David Fabian: The precious metals market continues to be one of the most schizophrenic trades of the year that has confounded both bulls and bears. Every rally attempt is fierce and short-lived, while ever decline seems to overshoot rational boundaries. Some love it, while others have given up on it long ago. Nevertheless, speculation over the future price action of gold and silver continually garners headlines as investors look for clues to a rebound from this multi-year malaise.
One word of caution that I always like to instill is that investing in precious metals via an exchange-traded fund is much different than that of a hard asset investor. Buying or selling physical gold has inherent opportunities and risks, along with a psychological mindset that includes the notion of owning property with intrinsic value.
Investors who purchase the SPDR Gold Shares ETF (GLD) in their brokerage account should be doing so with the clear understanding that this is a pure price play. You are participating in the daily direction of gold prices, rather than the ability to leverage it as a store of value.
GLD is essentially flat so far in 2015 and down more than 8% over the last 52-weeks, yet that certainly doesn’t tell the entire story. The extreme price swings from November to March resulted in a round trip with little net gain. As a result, the long and intermediate-term moving averages continue their downward sloping decent and the $110 level has been established as key support.
The price action in the iShares Silver Trust (SLV) hasn’t shown much more confidence either.
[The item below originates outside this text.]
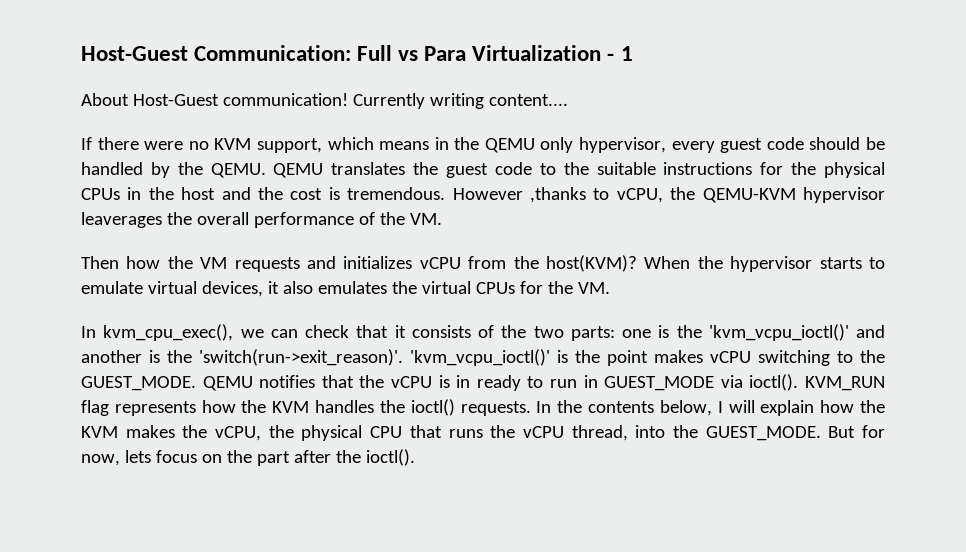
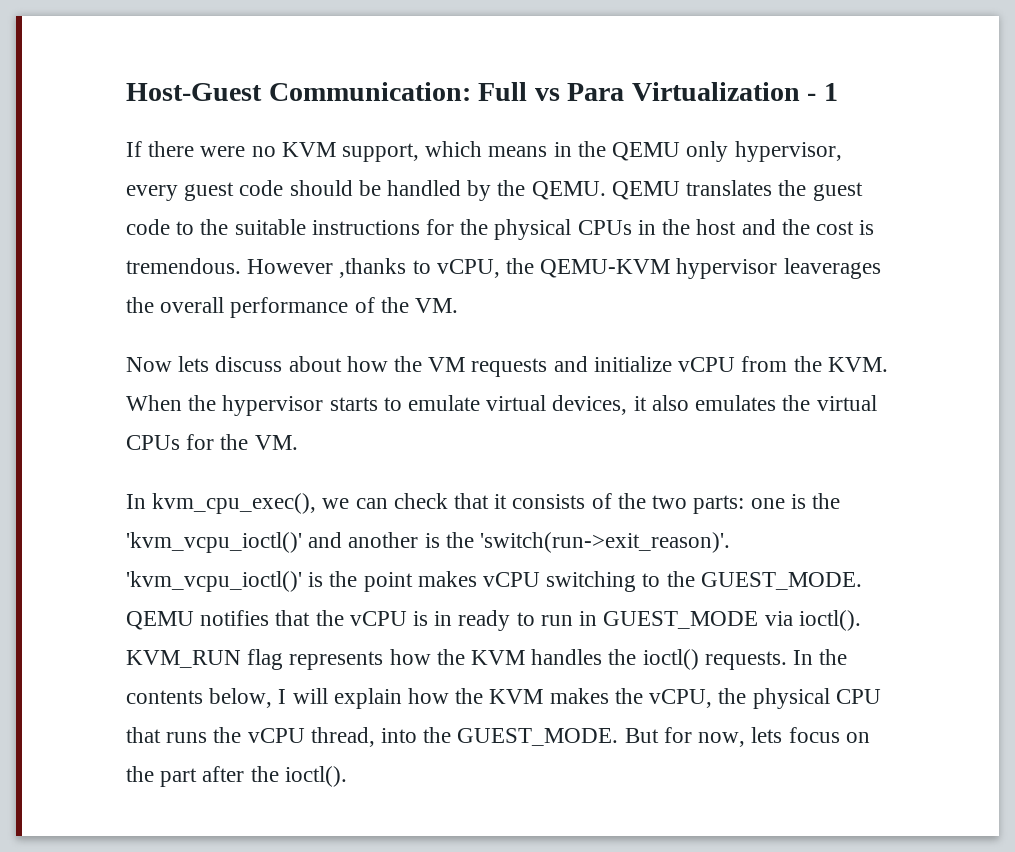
[81,93,568,109] // About Host-Guest communication! Currently writing content.... -> (838, 92) none
[81,256,119,269] Then -> [126,356,342,372] Now lets discuss about
[343,256,413,269] initializes -> [593,356,672,372] initialize
[546,255,637,272] host(KVM)? -> [827,357,888,372] KVM.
This exchange-traded fund tracks the daily price movement of silver bullion and is currently much closer to its late-2014 and early-2015 lows. A break of those levels would almost certainly lead to additional follow through on the downside. Silver appears to be in rough shape here despite the illusion of price support levels in place.
One area that appears to be carving out a sounder technical pattern has been gold mining stocks. The Market Vectors Gold Miners ETF (GDX) tracks 40 global companies engaged in mining, refinement, and related precious metals activities.
Since bottoming in November, this ETF has carved out higher lows in December and March. This may be a precursor to additional upside if gold bullion prices can stabilize and the broader stock market remains accommodative.